# [What the exercise asks]
Please repeat the line that contains "- 裸机版本是指没有使用RTOS的主控固件版本，由于没有" and every line after it, exactly, through the end of the records.
● ● ● ●
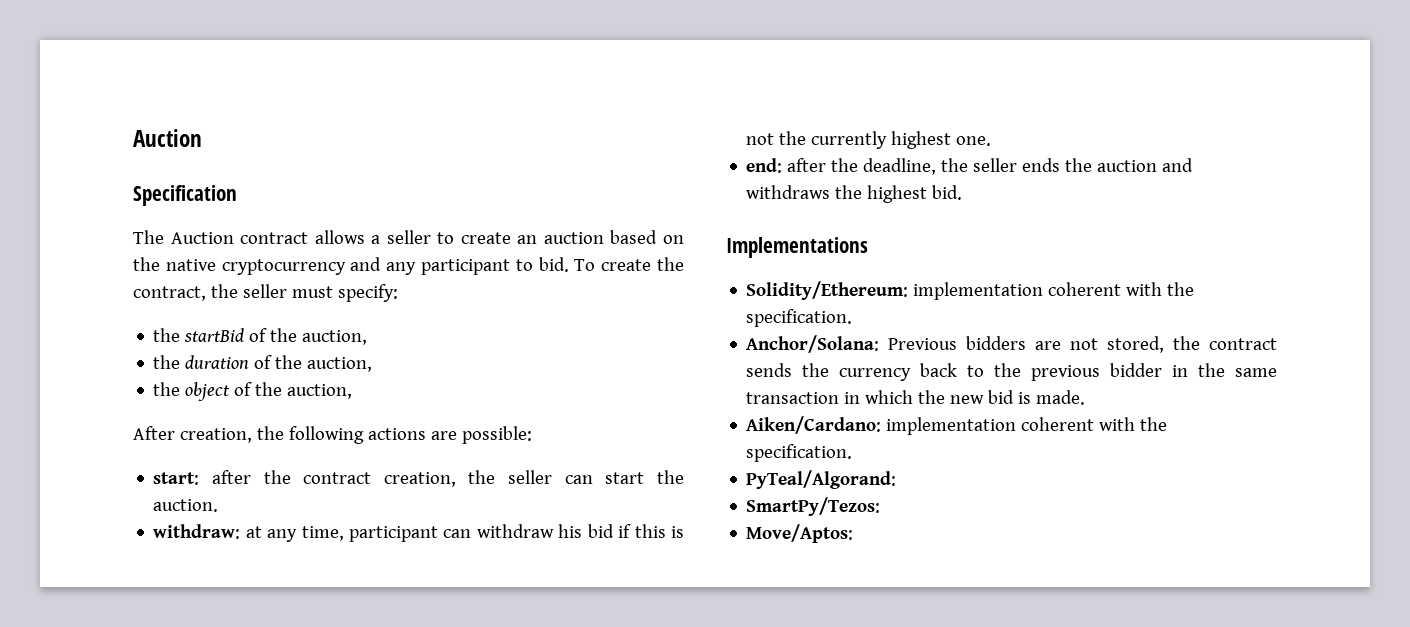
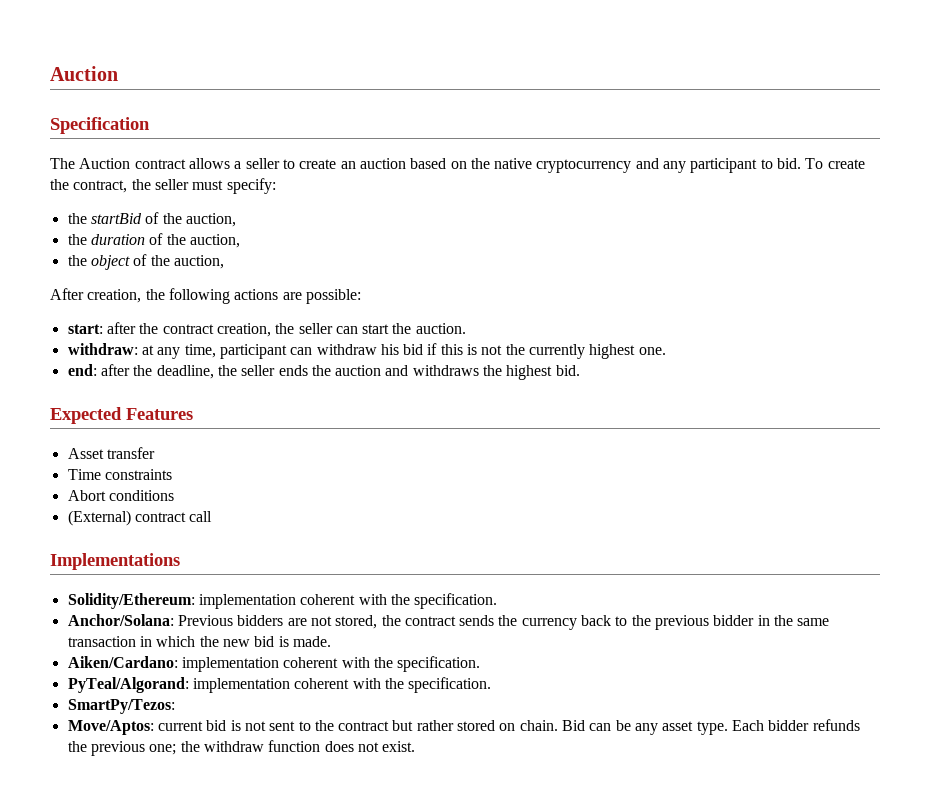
+ Expected Features
+ Asset transfer
+ Time constraints
+ Abort conditions
+ (External) contract call
- PyTeal/Algorand:
+ PyTeal/Algorand: implementation coherent with the specification.
  SmartPy/Tezos:
- Move/Aptos:
+ Move/Aptos: current bid is not sent to the contract but rather stored on chain. Bid can be any asset type. Each bidder refunds the previous one; the withdraw function does not exist.

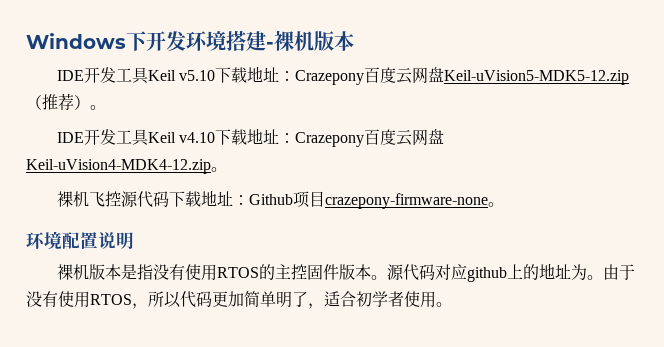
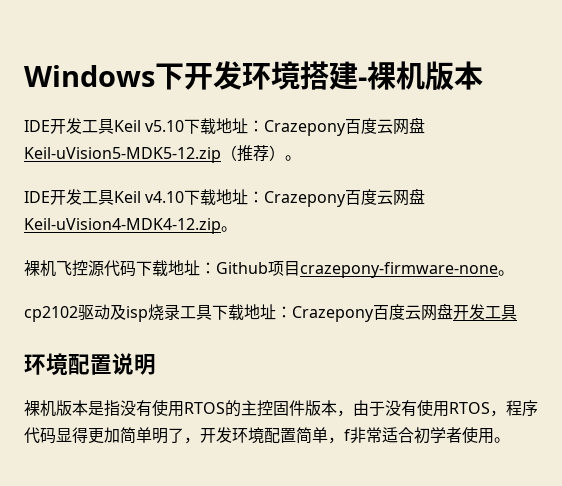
+ cp2102驱动及isp烧录工具下载地址：Crazepony百度云网盘开发工具
- 裸机版本是指没有使用RTOS的主控固件版本。源代码对应github上的地址为。由于没有使用RTOS，所以代码更加简单明了，适合初学者使用。
+ 裸机版本是指没有使用RTOS的主控固件版本，由于没有使用RTOS，程序代码显得更加简单明了，开发环境配置简单，f非常适合初学者使用。

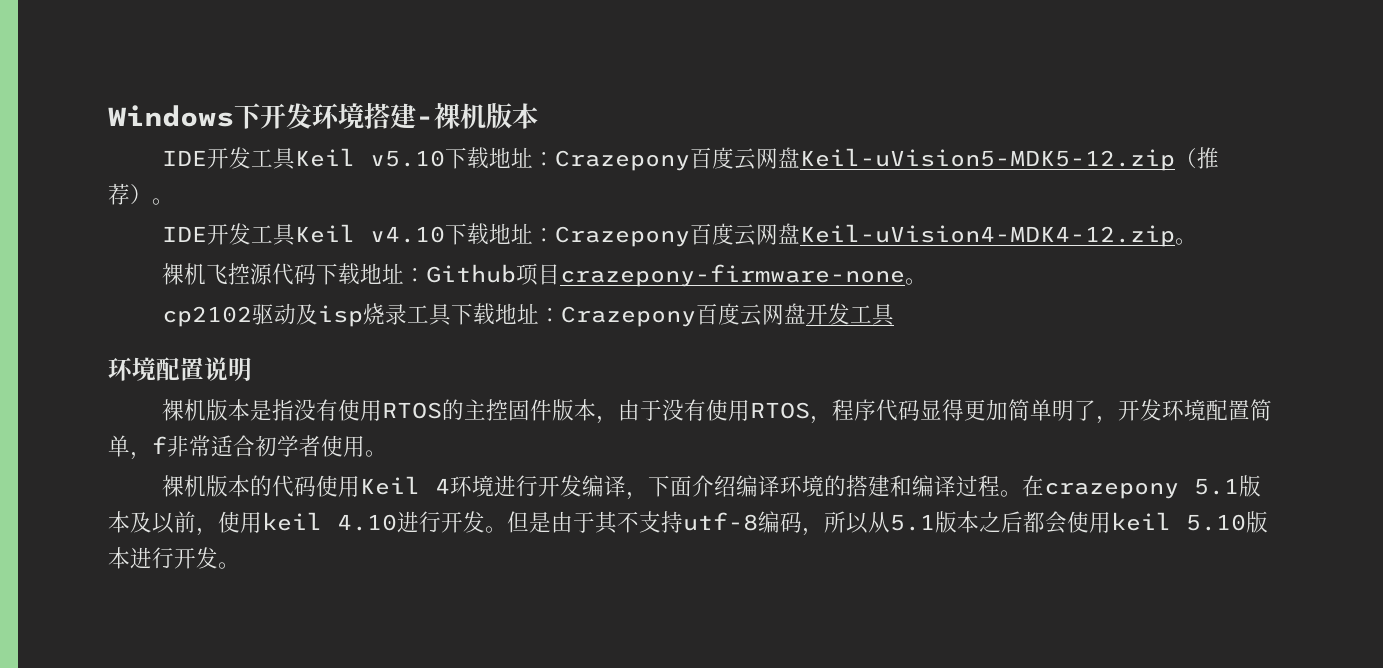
+ 裸机版本的代码使用Keil 4环境进行开发编译，下面介绍编译环境的搭建和编译过程。在crazepony 5.1版本及以前，使用keil 4.10进行开发。但是由于其不支持utf-8编码，所以从5.1版本之后都会使用keil 5.10版本进行开发。

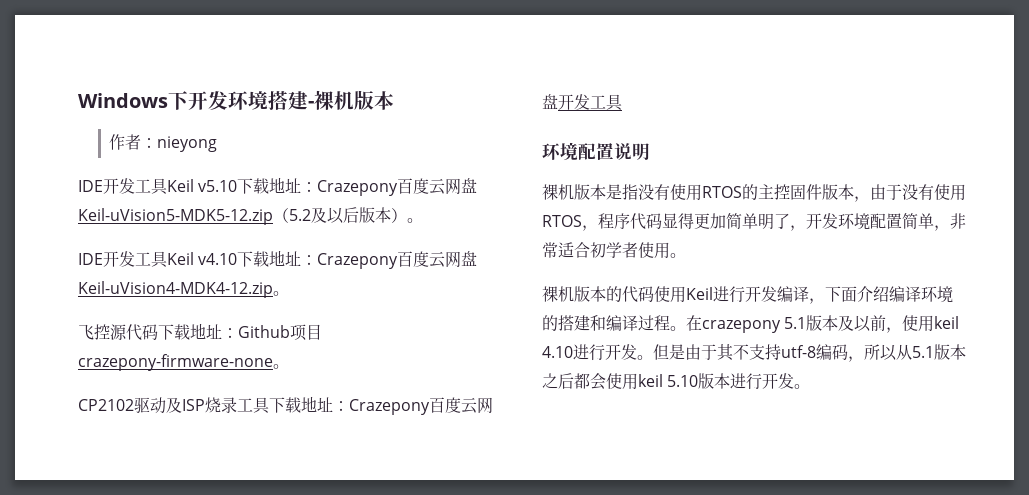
+ 作者：nieyong
- IDE开发工具Keil v5.10下载地址：Crazepony百度云网盘Keil-uVision5-MDK5-12.zip（推荐）。
+ IDE开发工具Keil v5.10下载地址：Crazepony百度云网盘Keil-uVision5-MDK5-12.zip（5.2及以后版本）。
- 裸机飞控源代码下载地址：Github项目crazepony-firmware-none。
+ 飞控源代码下载地址：Github项目crazepony-firmware-none。
- cp2102驱动及isp烧录工具下载地址：Crazepony百度云网盘开发工具
+ CP2102驱动及ISP烧录工具下载地址：Crazepony百度云网盘开发工具
- 裸机版本是指没有使用RTOS的主控固件版本，由于没有使用RTOS，程序代码显得更加简单明了，开发环境配置简单，f非常适合初学者使用。
+ 裸机版本是指没有使用RTOS的主控固件版本，由于没有使用RTOS，程序代码显得更加简单明了，开发环境配置简单，非常适合初学者使用。
- 裸机版本的代码使用Keil 4环境进行开发编译，下面介绍编译环境的搭建和编译过程。
+ 裸机版本的代码使用Keil进行开发编译，下面介绍编译环境的搭建和编译过程。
● ● ● ●
# [Written response]
- 裸机版本是指没有使用RTOS的主控固件版本，由于没有使用RTOS，程序代码显得更加简单明了，开发环境配置简单，f非常适合初学者使用。
+ 裸机版本是指没有使用RTOS的主控固件版本，由于没有使用RTOS，程序代码显得更加简单明了，开发环境配置简单，非常适合初学者使用。
- 裸机版本的代码使用Keil 4环境进行开发编译，下面介绍编译环境的搭建和编译过程。
+ 裸机版本的代码使用Keil进行开发编译，下面介绍编译环境的搭建和编译过程。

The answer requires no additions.